--- TASK TO COMPLETE ---
Look for "pero" in the material below and show each line that contains it.

--- EXTRACTED MATERIAL ---
- - -
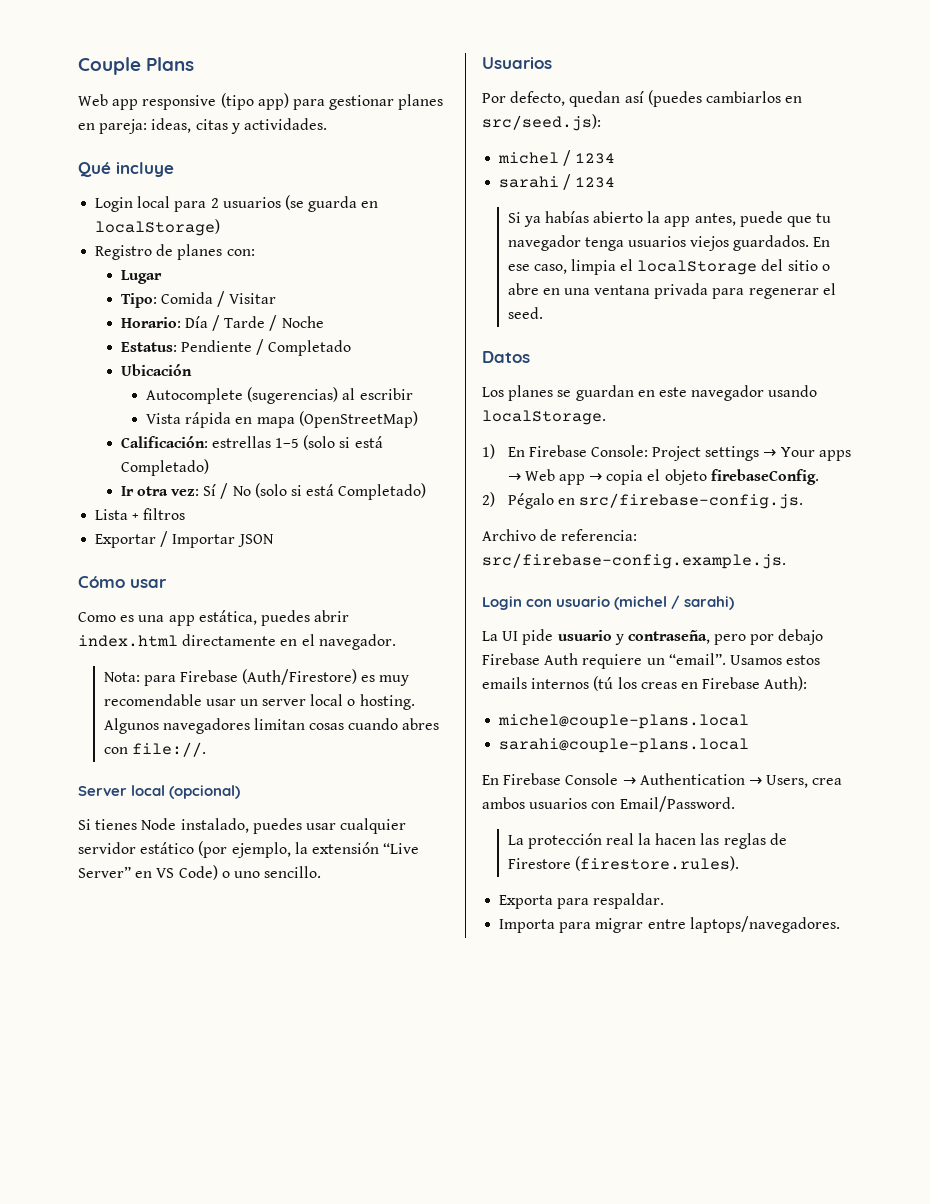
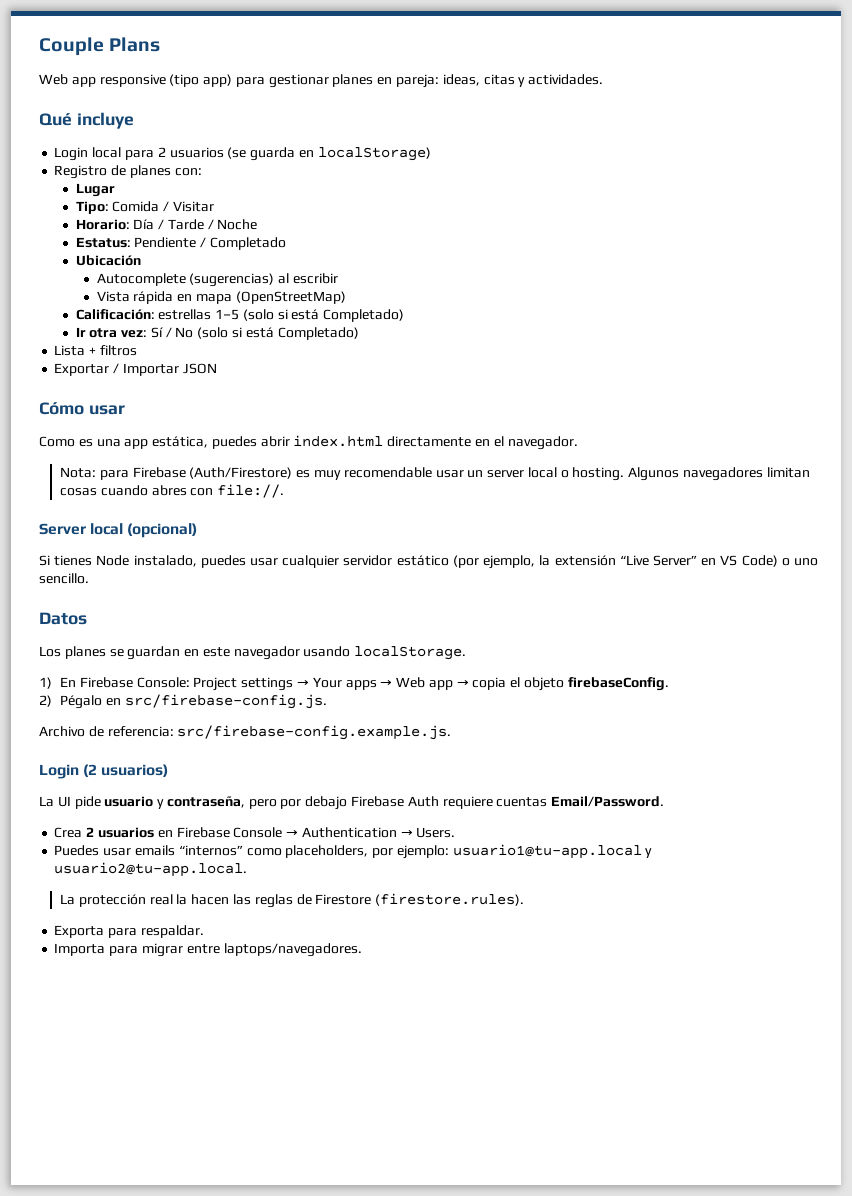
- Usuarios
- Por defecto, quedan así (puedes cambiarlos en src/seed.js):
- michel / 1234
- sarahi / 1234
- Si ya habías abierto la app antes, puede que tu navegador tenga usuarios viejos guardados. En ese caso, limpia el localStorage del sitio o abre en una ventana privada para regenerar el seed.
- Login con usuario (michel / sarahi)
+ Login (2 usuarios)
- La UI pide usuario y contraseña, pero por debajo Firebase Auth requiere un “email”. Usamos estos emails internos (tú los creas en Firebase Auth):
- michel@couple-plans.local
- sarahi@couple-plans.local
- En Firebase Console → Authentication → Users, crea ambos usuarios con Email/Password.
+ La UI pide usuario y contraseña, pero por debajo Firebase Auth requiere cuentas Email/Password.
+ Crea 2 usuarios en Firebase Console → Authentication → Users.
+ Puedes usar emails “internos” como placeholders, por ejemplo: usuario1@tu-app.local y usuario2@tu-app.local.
- - -
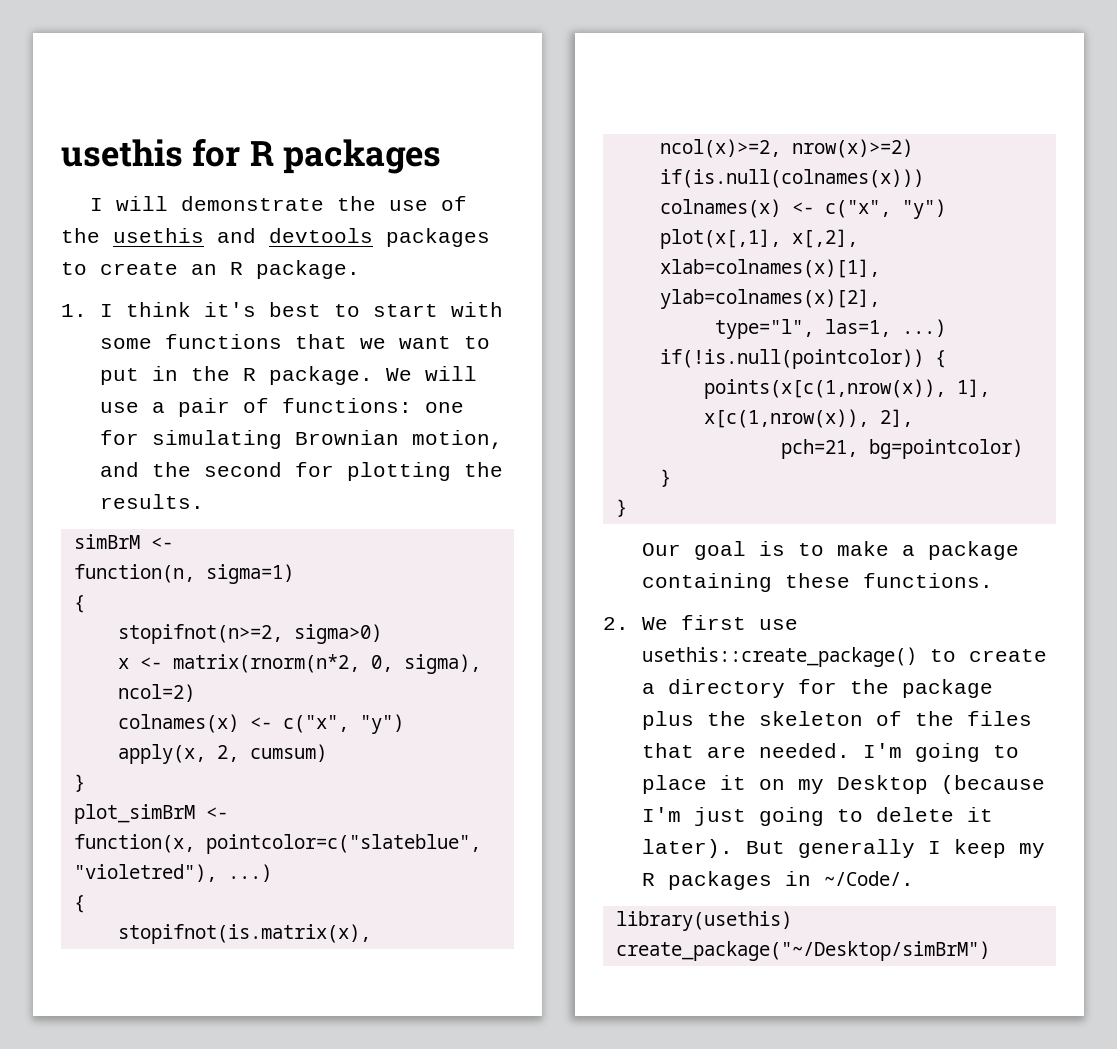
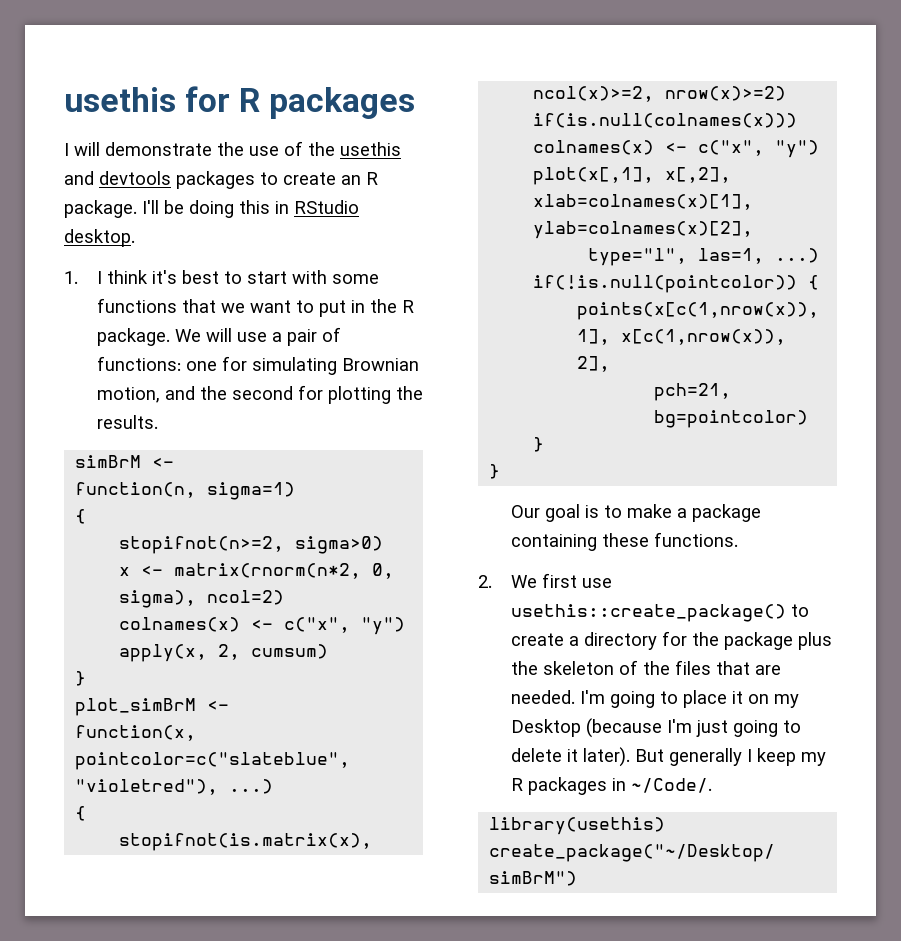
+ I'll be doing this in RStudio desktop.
- - -
--- ANSWER TO THIS PROBLEM ---
- La UI pide usuario y contraseña, pero por debajo Firebase Auth requiere un “email”. Usamos estos emails internos (tú los creas en Firebase Auth):
+ La UI pide usuario y contraseña, pero por debajo Firebase Auth requiere cuentas Email/Password.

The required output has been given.